WHAT IS REQUIRED: Output every entry exactly as written, but omit the pictures.

───── INPUT MATERIAL ─────

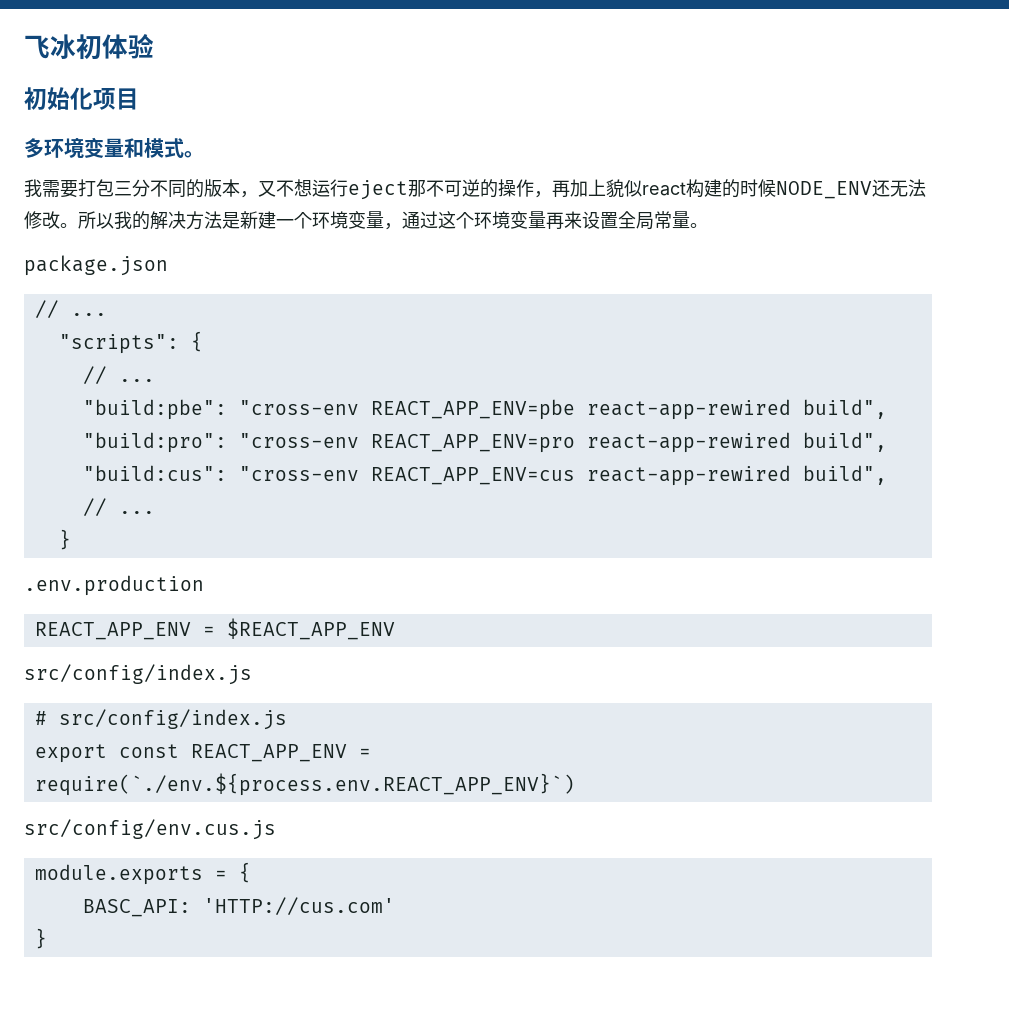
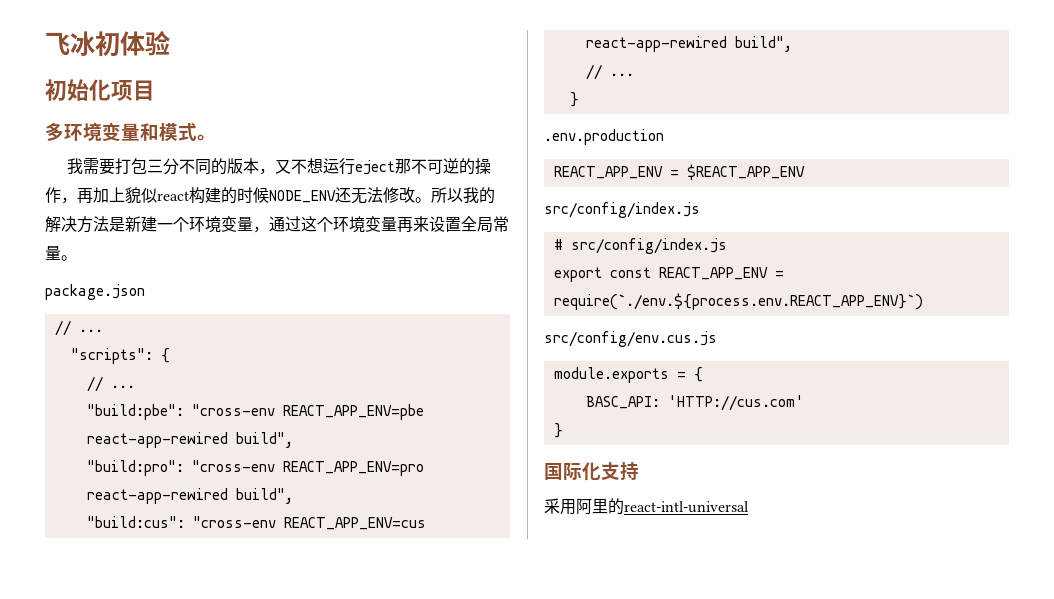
+ 国际化支持
+ 采用阿里的react-intl-universal

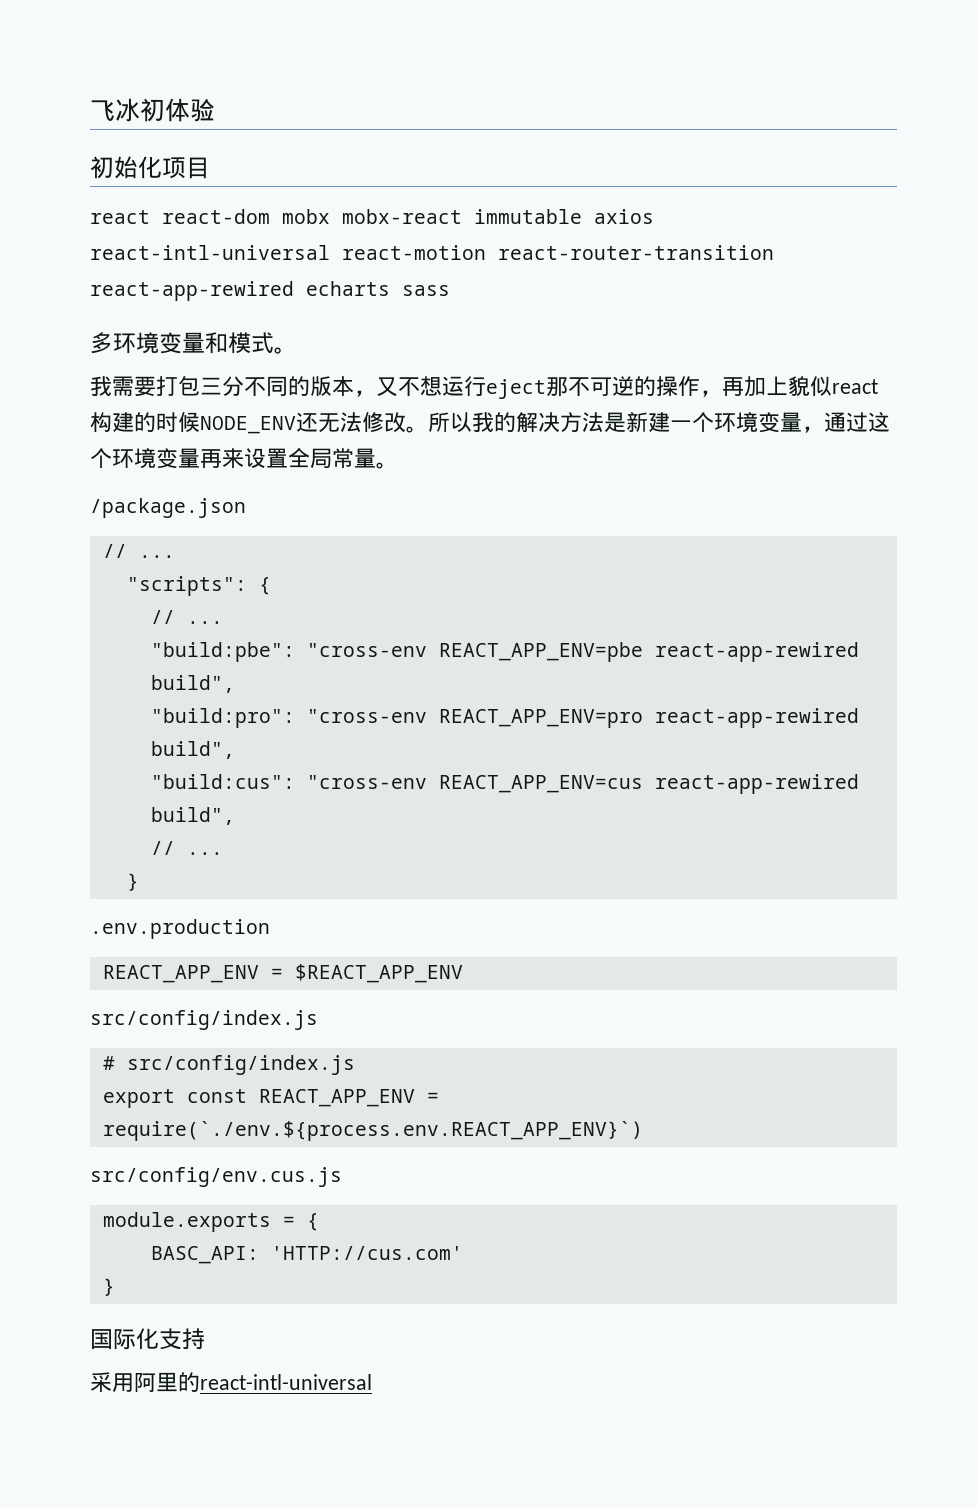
+ react react-dom mobx mobx-react immutable axios react-intl-universal react-motion react-router-transition react-app-rewired echarts sass
- package.json
+ /package.json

─────

SOLUTION TO THIS EXERCISE:
+ 国际化支持
+ 采用阿里的react-intl-universal

+ react react-dom mobx mobx-react immutable axios react-intl-universal react-motion react-router-transition react-app-rewired echarts sass
- package.json
+ /package.json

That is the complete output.